Grabowicz, who is also the Cyzevs'kyj professor of Ukrainian literature, welcomed the vote as both a statement of self-determination and yet another sign of increasing democratization.
"Things look very optimistic for the Ukraine, given the large support [for independence] of the Ukrainian people," he said.
Harvard faculty members said that the vote, which was 9-to-1 in favor of independence, came as no surprise.
"My first reaction was that it would have been really newsworthy if they had voted no," said Mark Saroyan, assistant professor of Government.
'Birthday Present'
Saroyan said he thought it was virtually impossible for the Ukrainians to vote against independence because "it would have been like saying don't give me a birthday present."
Although the precedent for secession has already been set by the Baltic states, the Ukraine's size makes its bid for independence important, according to Saroyan.
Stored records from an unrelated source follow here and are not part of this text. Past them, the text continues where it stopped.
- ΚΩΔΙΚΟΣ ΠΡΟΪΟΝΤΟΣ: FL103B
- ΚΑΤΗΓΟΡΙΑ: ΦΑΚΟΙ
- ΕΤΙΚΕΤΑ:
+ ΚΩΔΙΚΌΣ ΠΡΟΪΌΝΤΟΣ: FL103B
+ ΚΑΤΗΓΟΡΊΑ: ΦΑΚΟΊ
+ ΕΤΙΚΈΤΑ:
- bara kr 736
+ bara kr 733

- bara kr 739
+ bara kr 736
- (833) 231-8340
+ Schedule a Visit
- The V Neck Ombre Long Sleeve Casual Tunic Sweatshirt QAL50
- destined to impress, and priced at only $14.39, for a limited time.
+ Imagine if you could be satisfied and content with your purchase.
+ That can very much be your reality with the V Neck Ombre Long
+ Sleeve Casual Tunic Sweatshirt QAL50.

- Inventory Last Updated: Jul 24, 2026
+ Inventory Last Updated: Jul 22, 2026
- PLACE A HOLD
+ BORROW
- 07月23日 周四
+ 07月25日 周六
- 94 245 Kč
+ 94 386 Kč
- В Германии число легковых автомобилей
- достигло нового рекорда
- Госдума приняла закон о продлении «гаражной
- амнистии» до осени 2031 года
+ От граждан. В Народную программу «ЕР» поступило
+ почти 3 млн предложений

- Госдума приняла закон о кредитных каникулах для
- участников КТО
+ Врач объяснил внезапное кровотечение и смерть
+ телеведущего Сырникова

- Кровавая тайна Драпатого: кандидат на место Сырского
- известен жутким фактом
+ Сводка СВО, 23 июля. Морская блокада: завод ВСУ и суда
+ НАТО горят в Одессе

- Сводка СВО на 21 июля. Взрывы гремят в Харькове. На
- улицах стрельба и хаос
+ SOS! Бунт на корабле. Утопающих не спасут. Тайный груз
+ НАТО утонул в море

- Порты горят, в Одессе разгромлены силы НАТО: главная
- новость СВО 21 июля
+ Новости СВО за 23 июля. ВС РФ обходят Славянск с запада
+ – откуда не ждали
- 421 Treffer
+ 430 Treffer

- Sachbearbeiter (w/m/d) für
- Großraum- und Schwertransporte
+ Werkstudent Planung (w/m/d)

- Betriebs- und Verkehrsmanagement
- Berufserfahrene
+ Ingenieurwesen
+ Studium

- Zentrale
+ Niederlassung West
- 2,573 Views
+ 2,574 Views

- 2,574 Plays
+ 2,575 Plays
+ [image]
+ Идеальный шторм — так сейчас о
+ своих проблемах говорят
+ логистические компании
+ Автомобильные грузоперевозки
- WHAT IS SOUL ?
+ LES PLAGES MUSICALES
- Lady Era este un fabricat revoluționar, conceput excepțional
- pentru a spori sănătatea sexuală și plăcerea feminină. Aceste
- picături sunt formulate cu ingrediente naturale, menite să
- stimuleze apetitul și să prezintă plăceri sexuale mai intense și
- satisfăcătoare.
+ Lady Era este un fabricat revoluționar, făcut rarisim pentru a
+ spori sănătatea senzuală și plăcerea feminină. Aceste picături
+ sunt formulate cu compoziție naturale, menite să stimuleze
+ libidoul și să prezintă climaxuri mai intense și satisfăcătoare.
Grabowicz said that it was a foregone conclusion that the Ukraine would declare its independence from the Soviet Union.
"It is only making formal what has been in the cards all along," Grabowicz said.
Grabowicz said he thought one of the most significant aspects of the vote was the fact that the various ethnic and nationalist groups of the Ukraine voted the same way.
Gorbachev Opposed
"Even in areas of the Ukraine where the majority of the population is Russian, the vote was the same," he said.
President Mikhail S. Gorbachev has vehemently opposed the Ukraine's secession and he said yesterday that the disintegration of the Soviet Union was "a catastrophe for all mankind."
"[Gorbachev's statement] is a sort of hyperbole," Saroyan said. "But it is a political catastrophe for him."
But Saroyan said he thought any prediction was extremely difficult because "you're dealing with very unstable and fragile states."
Grabowicz said he felt Gorbachev's statement was nonsense and added that he thought Gorbachev really meant "it's a catastrophe for me, but in his pompous manner he replaced mankind for himself."
"Many people, Bush, Mitterand and others made a personal investment in Gorbachev, but he's on his way out," he said. "There is no evidence of strife in the Ukraine and the prognosis is good.